WORK REQUEST:
Could you print the lines below exactly, from the one holding "1972-02: 303 -> 309" through the last line, with no other output?

INFORMATION SHOWN:
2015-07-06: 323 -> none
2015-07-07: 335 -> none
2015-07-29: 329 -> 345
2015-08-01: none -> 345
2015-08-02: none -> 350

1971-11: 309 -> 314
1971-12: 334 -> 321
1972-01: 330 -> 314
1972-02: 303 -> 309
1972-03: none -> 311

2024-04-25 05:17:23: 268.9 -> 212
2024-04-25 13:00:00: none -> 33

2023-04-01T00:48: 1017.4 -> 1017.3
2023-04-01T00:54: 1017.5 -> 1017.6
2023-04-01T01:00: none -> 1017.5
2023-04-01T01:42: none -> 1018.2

RESPONSE TO THIS TASK:
1972-02: 303 -> 309
1972-03: none -> 311

2024-04-25 05:17:23: 268.9 -> 212
2024-04-25 13:00:00: none -> 33

2023-04-01T00:48: 1017.4 -> 1017.3
2023-04-01T00:54: 1017.5 -> 1017.6
2023-04-01T01:00: none -> 1017.5
2023-04-01T01:42: none -> 1018.2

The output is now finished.